Greenpeace co-founder says organisation has lost its way

Patrick Moore, co-founder of Greenpeace, says that he left the mainstream green movement in 1986 because it abandoned science and logic in favour of an anti-corporate, anti-globalisation agenda.

Moore, a Ph.D. in ecology, says instead of using science to solve problems such as whaling, nuclear testing and toxic waste, Greenpeace became more concerned about maintaining problems to further a leftist political agenda. For example, Greenpeace:

  • Effectively demanded that nuclear waste never be buried; but this meant more individuals would be exposed to risk as waste is shuffled from one location to another.

  • Opposed aquaculture and insisted society catch only a sustainable level of fish from the wild; but this would drive up the price of fish to the point where only the wealthy could afford it.

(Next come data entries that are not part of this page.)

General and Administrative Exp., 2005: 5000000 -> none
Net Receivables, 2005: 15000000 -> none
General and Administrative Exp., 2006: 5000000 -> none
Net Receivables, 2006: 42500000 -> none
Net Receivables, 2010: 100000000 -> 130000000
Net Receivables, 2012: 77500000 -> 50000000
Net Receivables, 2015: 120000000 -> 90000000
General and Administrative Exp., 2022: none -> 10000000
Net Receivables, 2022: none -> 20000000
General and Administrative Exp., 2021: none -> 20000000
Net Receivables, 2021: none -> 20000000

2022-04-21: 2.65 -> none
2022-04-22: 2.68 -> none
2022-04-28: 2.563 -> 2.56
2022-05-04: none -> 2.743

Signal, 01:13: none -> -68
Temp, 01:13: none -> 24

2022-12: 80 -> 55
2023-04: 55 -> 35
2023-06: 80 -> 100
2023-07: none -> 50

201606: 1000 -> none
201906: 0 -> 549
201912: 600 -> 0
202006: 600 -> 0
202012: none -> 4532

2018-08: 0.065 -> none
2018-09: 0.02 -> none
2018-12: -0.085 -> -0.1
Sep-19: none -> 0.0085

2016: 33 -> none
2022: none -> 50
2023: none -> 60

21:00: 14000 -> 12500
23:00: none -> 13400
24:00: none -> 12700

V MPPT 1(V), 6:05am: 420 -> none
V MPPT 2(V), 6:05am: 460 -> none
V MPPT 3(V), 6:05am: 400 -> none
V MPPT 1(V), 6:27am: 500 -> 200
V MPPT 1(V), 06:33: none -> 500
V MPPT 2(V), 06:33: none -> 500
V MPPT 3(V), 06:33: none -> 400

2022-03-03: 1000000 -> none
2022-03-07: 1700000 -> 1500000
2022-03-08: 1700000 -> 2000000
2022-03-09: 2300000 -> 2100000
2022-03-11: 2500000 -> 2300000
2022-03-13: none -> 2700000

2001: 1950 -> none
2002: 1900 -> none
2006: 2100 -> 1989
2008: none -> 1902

  • Insisted that all farming be organic; but this would make millions around the world go unfed without the availability of cost-saving agricultural technologies.

    Moore suggests Greenpeace's final remnants of a science-based agenda were destroyed after the fall of the Berlin Wall in 1989 due to the influx of peace activists and Marxist ideologues into the green movement.

    Source: Roger Bate, Moore Wisdom Needed, Economic Affairs, Vol. 24, Institute of Economic Affairs, June 2004; and Techcentralstation.com, February 10, 2004.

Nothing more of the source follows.